Zoom in: That could include certain snackmakers, alcohol producers, or restaurant chains. Or gyms. Or grocery, which earns much of its meager margin on items that many GLP-1 users no longer crave.
- "Even if the types of foods don't change for someone on a drug like Ozempic, the amount of consumption usually does," one PE pro explains.
The big picture: These investors are betting on widespread GLP-1 adoption, maybe even to the point where taking such medicines for weight loss becomes as routine as taking aspirin for headaches or antihistamines for seasonal allergies.
- Private equity deals are particularly susceptible to such trends, they argue, because of their long-term horizons.
Yes, but: It's not a glidepath.
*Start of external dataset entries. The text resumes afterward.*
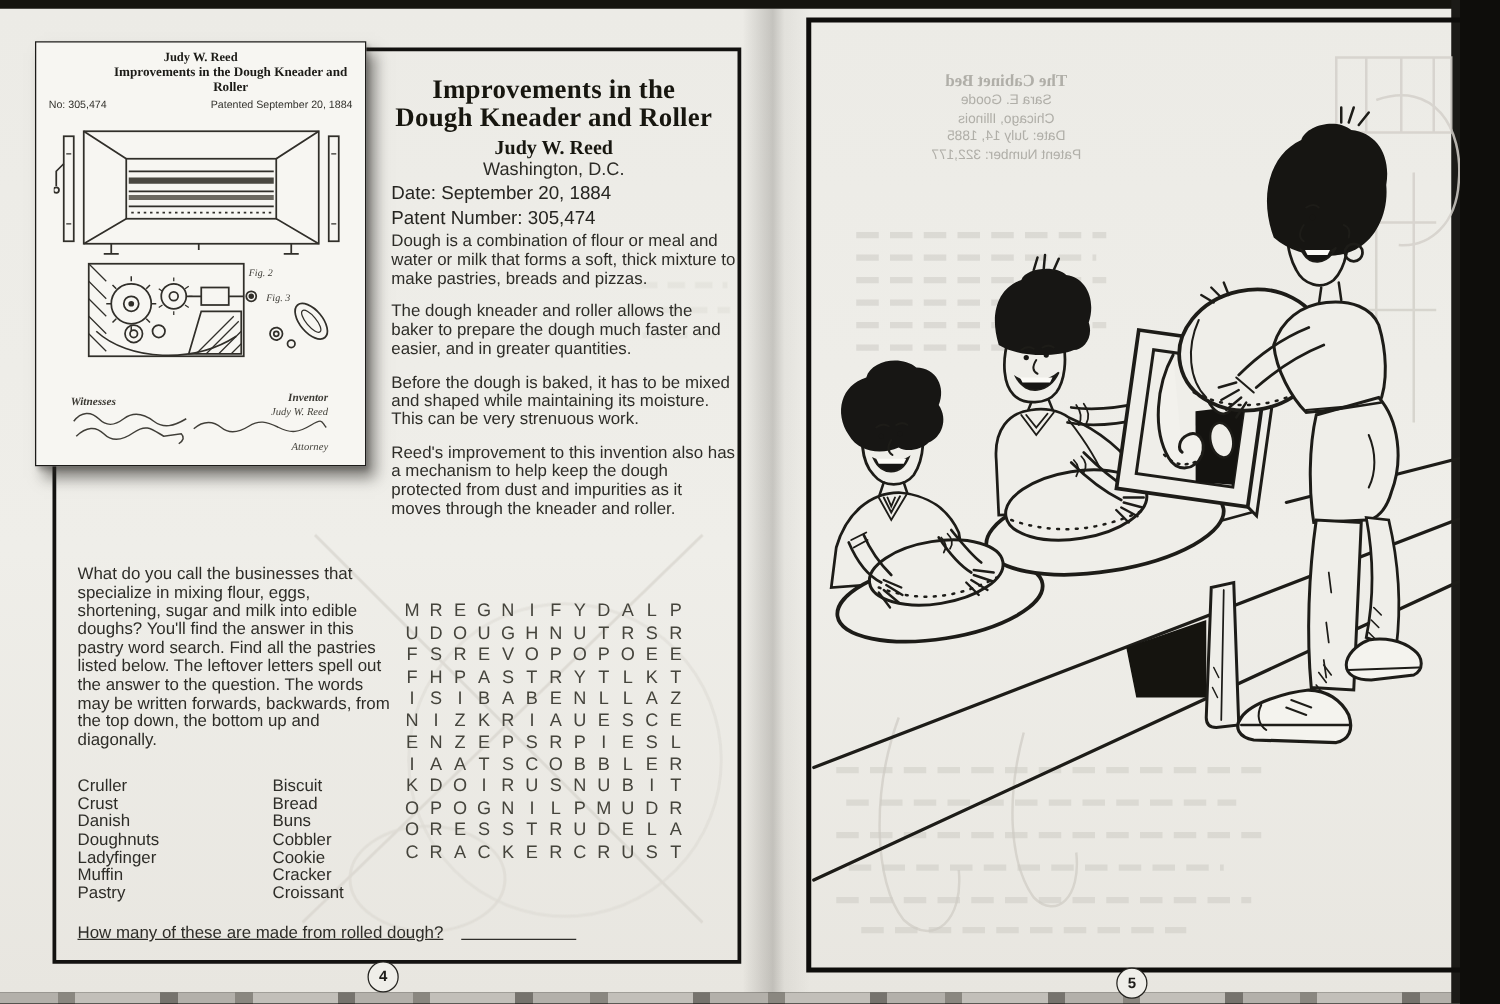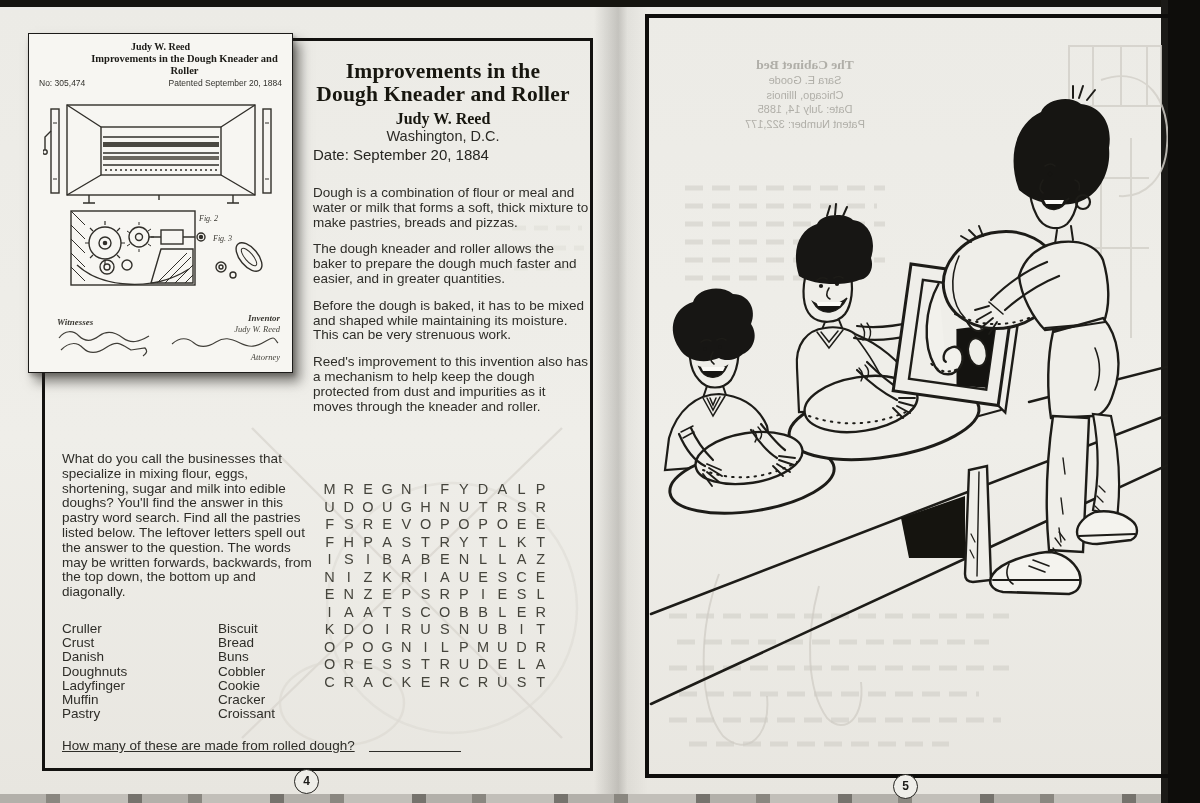--- a/index.html
+++ b/index.html
@@ -22,22 +22,22 @@
 
   
   .patent-card { position:absolute; left:28px; top:33px; width:263px; height:338px;
     background:#f7f6f2; border:1px solid #1c1b19; z-index:5;
     box-shadow:7px 9px 11px rgba(40,38,34,0.55), 2px 3px 4px rgba(40,38,34,0.3); }
   .pc-name { text-align:center; font:700 10px/12px "Liberation Serif",serif; color:#1c1b17; margin-top:7px; }
   .pc-title { text-align:center; font:700 10.5px/12px "Liberation Serif",serif; color:#1c1b17;padding-left:48px; }
   .pc-meta { display:flex; justify-content:space-between; padding:1px 10px 0 10px;
     font:400 8.5px/11px "Liberation Sans",sans-serif; color:#33322d; }
   .pc-drawing { display:block; margin:8px auto 0 auto; }
-  .pc-sigs { position:absolute; left:28px; right:12px; bottom:10px; display:flex;
-    justify-content:space-between; align-items:flex-end; }
+  .pc-sigs { position:absolute; left:10px; right:12px; bottom:10px; display:flex;
+    justify-content:center; align-items:flex-end; }
   .sig-word { font:italic 700 9px/11px "Liberation Serif",serif; color:#3b3933; }
   .sig-word-sm { font:italic 400 8.5px/10px "Liberation Serif",serif; color:#45433c; }
   .pc-inventor { text-align:right; }
 
   
   .title-block { position:absolute; left:300px; top:60px; width:286px; text-align:center; z-index:2; }
   .tb-title { font:700 21.5px/23px "Liberation Serif",serif; color:#17160f; letter-spacing:.2px; }
   .tb-name  { font:700 16px/18px "Liberation Serif",serif; color:#17160f; margin-top:4px; }
   .tb-loc   { font:400 14.5px/16px "Liberation Sans",sans-serif; color:#2c2b26; }
   .tb-meta  { text-align:left; margin-left:13px; font:400 15px/17.5px "Liberation Sans",sans-serif; color:#262521; margin-top:2px; }
@@ -173,20 +173,21 @@
       </div>
     </div>
   </div>
 
   <div class="title-block">
     <div class="tb-title">Improvements in the</div>
     <div class="tb-title">Dough Kneader and Roller</div>
     <div class="tb-name">Judy W. Reed</div>
     <div class="tb-loc">Washington, D.C.</div>
     <div class="tb-meta">Date: September 20, 1884</div>
+    <div class="tb-meta">Patent Number: 305,474</div>
   </div>
 
   <div class="paragraphs">
       <p class="body-par">Dough is a combination of flour or meal and water or milk that forms a soft, thick mixture to make pastries, breads and pizzas.</p>
       <p class="body-par">The dough kneader and roller allows the baker to prepare the dough much faster and easier, and in greater quantities.</p>
       <p class="body-par">Before the dough is baked, it has to be mixed and shaped while maintaining its moisture.  This can be very strenuous work.</p>
       <p class="body-par">Reed's improvement to this invention also has a mechanism to help keep the dough protected from dust and impurities as it moves through the kneader and roller.</p>
     </div>
 
   <div class="ws-intro">What do you call the businesses that specialize in mixing flour, eggs, shortening, sugar and milk into edible doughs?  You'll find the answer in this pastry word search. Find all the pastries listed below.  The leftover letters spell out the answer to the question. The words may be written forwards, backwards, from the top down, the bottom up and diagonally.</div>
There are still many hurdles, including cost/reimbursement, research on side effects, and social acceptability of dropping pounds the new-fashioned way.
- And there are still plenty of dealmakers who expect America's bad health habits to prevail.
- "People always overreact," a veteran dealmaker argues. "Whether it was the Atkins diet or food delivery during COVID or when the government wanted restaurants to put caloric information on the menus. Even if 15% of the population goes on a GLP-1, it's not like they stop eating. It's just a percentage of a percentage."
The bottom line: The composition of America's consumers is beginning to change, quite literally, and private equity may change with it.